Another key concern for primes is the liability issue under the Directive. Up until this year a lot of trust was placed in ESMA’s recommendations that securities being held as collateral would not have to be treated within the strict liability requirements under the Directive. That’s no longer the case.
But there are options. “One is to do what FoFs do, which is to place a charge over assets held with the depositary. Legally, this ought to work but operationally it creates problems,” comments Frase.
“Another option is to pass liability on to the sub-custodians, who then agree to assume liability directly to the investors. That’s something which we’ve tried to achieve in the past and been told it’s impossible. If they did manage to achieve this something good would come out of the Directive.
“A further option could be to persuade the manager to waive the requirement that they accept full liability, though this puts the responsibility back on to the manager. You might possibly be able to rationalise this if you were looking at an emerging market-type fund.”
Clearly, then, prime brokers face a structural and liability issue under the Directive, which will make it more expensive to do business. They will also need to pay closer attention to their funding models under Basel III. Technology vendors are aware of these regulatory pressures and are working hard to help prime brokers, and the wider investment fund industry, keep on top of things.
As EJ Liotta, global head of PrimeOne Solutions, explains: “The prime brokerage industry is facing a high degree of pressure around funding. Many firms operate on the basis of using short-term funding sources and finance clients for much longer periods creating a fundamental mismatch between asset and liability durations. We have capabilities that clearly show funding mismatches, thus providing an opportunity to reduce risk.“Our re-hypothecation engine will also help prime brokers monitor their ability to use clients’ assets more efficiently.”
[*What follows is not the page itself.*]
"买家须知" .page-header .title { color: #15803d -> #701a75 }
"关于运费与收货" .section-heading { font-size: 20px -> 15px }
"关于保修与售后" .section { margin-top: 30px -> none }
This issue of prime brokers using the repo markets and re-hypothecation to finance a lot of the services they provide is also important in light of the fact that the Financial Stability Board (FSB) last month released a white paper on the potential regulation of the shadow banking market, entitled Global Shadow Banking Monitoring Report 2012. The objective here is to ascertain the degree of potential systemic risk created by such activity. Says Frase: “Is there a mismatch between the assets raised by prime brokers on the back of clients’ securities and their obligations on the other side? The answer might be no but it’s likely to be re-examined again.”
It’s too early to tell what impact potential shadow banking regulation will have on primes but Brown thinks it could actually be a positive development because it would, in effect, level the playing field: i.e. bring hedge funds and other non-banking institutions who are increasingly starting to lend into a regulatory framework.
On the systemic risk issue, Brown observes: “If your hedge fund clients are getting into lending activities, how do you know whether or not they are lending to one of your big corporate clients? That creates a systemic risk that you can’t even see.”